### WHAT TO PRODUCE
The entries below contain a stretch that opens with the line containing "-84,7 +84,7 @@" and closes with the line containing "-92,8 +92,8 @@"; set down that stretch exactly, both ends included, and nothing else.

_ _ _ _ _

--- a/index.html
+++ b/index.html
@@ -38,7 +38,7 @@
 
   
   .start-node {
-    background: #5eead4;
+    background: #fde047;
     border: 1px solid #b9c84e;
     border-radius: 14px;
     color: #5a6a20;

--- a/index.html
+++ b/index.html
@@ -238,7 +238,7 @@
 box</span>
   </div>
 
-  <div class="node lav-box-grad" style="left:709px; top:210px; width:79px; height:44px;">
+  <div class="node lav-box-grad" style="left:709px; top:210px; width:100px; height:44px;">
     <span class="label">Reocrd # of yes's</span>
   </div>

_ _ _ _ _

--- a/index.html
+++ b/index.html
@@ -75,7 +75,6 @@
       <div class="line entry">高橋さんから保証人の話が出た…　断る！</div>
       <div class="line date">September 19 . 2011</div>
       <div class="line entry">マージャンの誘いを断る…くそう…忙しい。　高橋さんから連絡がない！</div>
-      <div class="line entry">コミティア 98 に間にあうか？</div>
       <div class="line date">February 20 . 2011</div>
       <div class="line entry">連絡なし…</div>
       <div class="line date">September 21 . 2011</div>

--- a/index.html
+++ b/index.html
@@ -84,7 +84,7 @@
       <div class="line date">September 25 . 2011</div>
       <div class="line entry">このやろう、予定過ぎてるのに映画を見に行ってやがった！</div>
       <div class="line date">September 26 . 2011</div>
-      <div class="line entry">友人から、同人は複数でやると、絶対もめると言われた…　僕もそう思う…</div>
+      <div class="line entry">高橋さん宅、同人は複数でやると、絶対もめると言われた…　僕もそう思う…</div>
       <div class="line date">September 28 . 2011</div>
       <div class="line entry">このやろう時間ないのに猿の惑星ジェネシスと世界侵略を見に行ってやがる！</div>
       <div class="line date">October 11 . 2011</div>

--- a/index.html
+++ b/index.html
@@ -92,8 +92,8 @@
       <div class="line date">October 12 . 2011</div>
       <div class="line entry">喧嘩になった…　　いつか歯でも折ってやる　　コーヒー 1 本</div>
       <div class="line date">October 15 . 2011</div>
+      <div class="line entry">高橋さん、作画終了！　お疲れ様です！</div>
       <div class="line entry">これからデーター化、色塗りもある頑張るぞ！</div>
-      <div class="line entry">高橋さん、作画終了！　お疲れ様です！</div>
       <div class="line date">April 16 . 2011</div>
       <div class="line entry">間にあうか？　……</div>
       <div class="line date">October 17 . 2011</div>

_ _ _ _ _

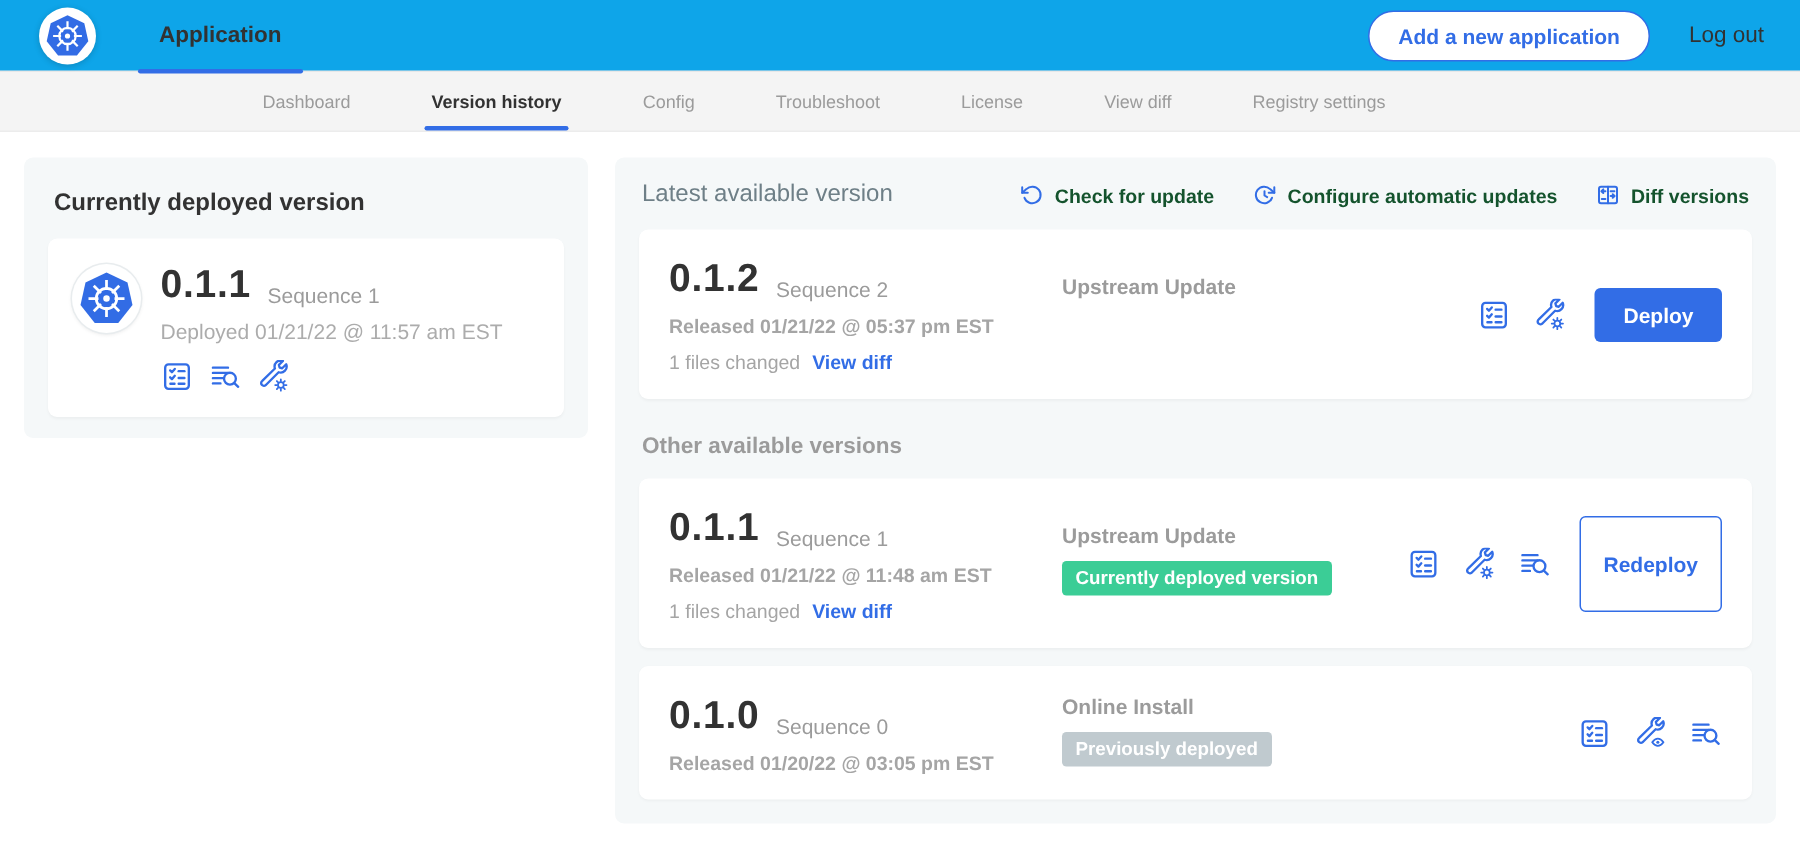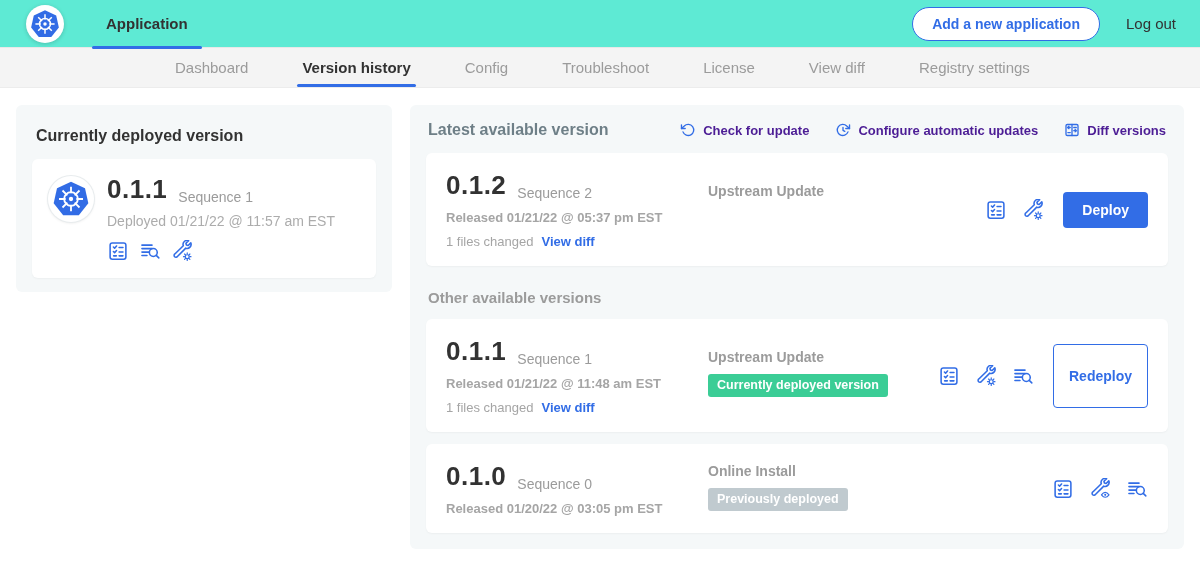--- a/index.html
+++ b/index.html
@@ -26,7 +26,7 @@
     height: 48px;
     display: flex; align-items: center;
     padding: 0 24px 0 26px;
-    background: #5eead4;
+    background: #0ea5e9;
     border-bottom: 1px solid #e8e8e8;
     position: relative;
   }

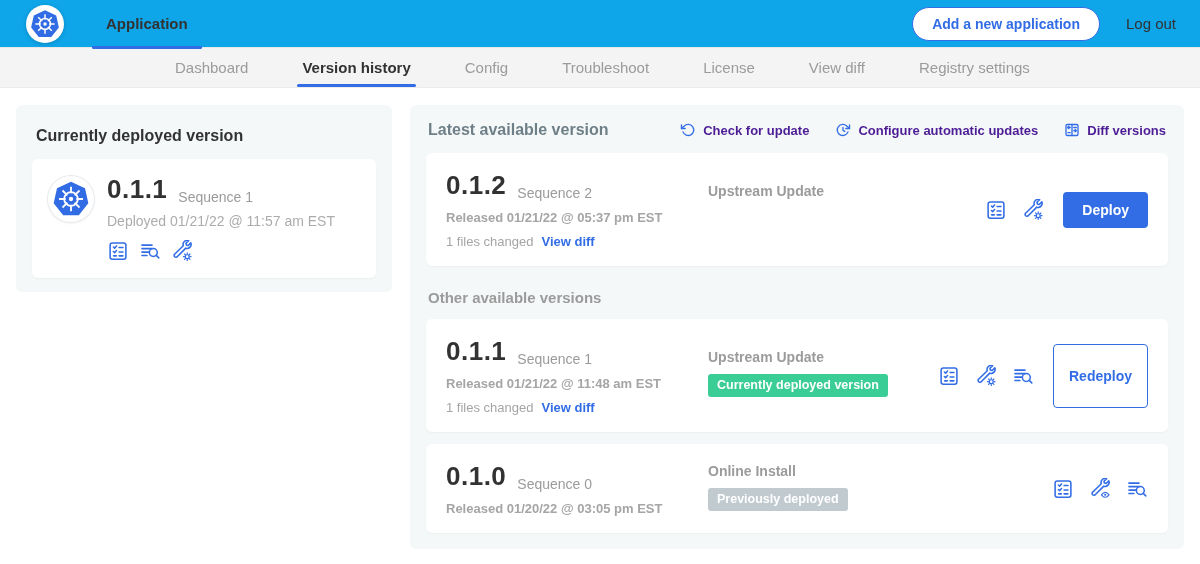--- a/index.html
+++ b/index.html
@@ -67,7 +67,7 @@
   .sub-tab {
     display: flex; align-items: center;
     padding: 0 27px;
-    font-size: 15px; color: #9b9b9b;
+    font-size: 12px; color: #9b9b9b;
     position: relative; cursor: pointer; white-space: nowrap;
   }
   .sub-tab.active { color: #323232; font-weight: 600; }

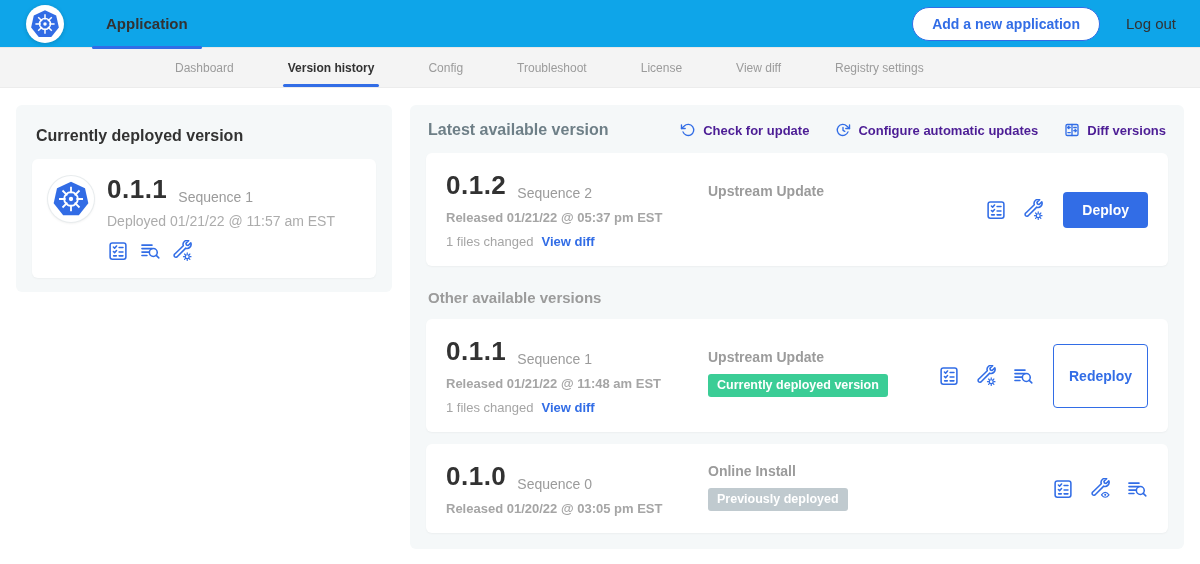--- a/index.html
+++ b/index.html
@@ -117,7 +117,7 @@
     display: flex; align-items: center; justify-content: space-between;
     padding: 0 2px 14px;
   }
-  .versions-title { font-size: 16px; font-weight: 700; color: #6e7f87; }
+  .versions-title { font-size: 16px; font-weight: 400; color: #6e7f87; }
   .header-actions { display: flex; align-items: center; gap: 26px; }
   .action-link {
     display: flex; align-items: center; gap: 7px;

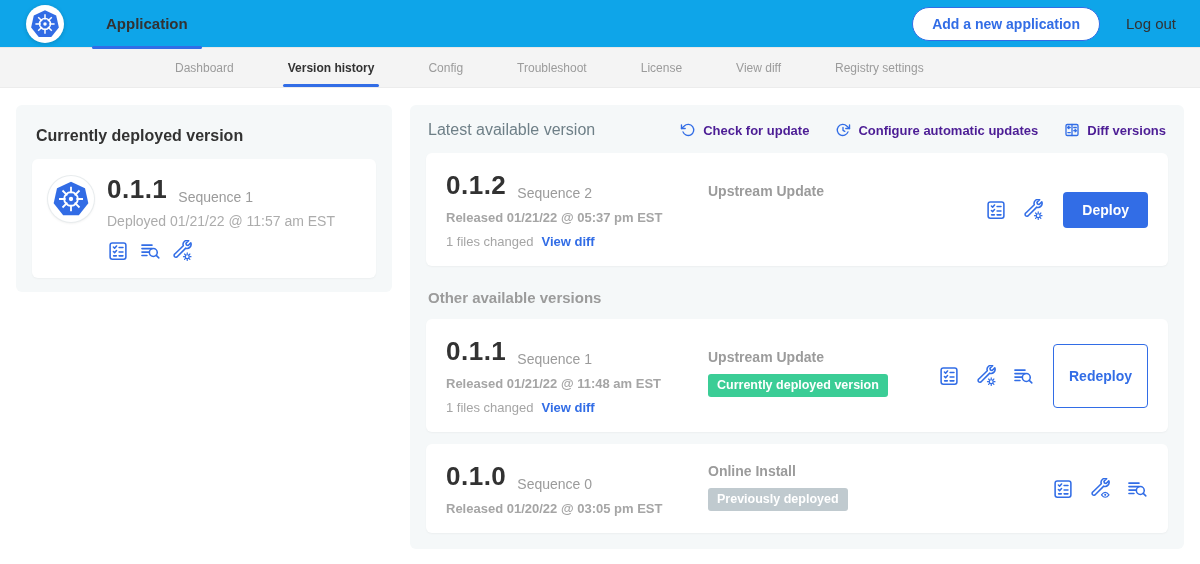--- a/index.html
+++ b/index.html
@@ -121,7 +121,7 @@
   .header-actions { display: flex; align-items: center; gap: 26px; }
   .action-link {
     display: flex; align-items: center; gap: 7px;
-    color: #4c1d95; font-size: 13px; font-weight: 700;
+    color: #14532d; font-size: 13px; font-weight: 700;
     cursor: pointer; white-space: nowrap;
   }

_ _ _ _ _

### COMPLETED TASK
@@ -84,7 +84,7 @@
       <div class="line date">September 25 . 2011</div>
       <div class="line entry">このやろう、予定過ぎてるのに映画を見に行ってやがった！</div>
       <div class="line date">September 26 . 2011</div>
-      <div class="line entry">友人から、同人は複数でやると、絶対もめると言われた…　僕もそう思う…</div>
+      <div class="line entry">高橋さん宅、同人は複数でやると、絶対もめると言われた…　僕もそう思う…</div>
       <div class="line date">September 28 . 2011</div>
       <div class="line entry">このやろう時間ないのに猿の惑星ジェネシスと世界侵略を見に行ってやがる！</div>
       <div class="line date">October 11 . 2011</div>

--- a/index.html
+++ b/index.html
@@ -92,8 +92,8 @@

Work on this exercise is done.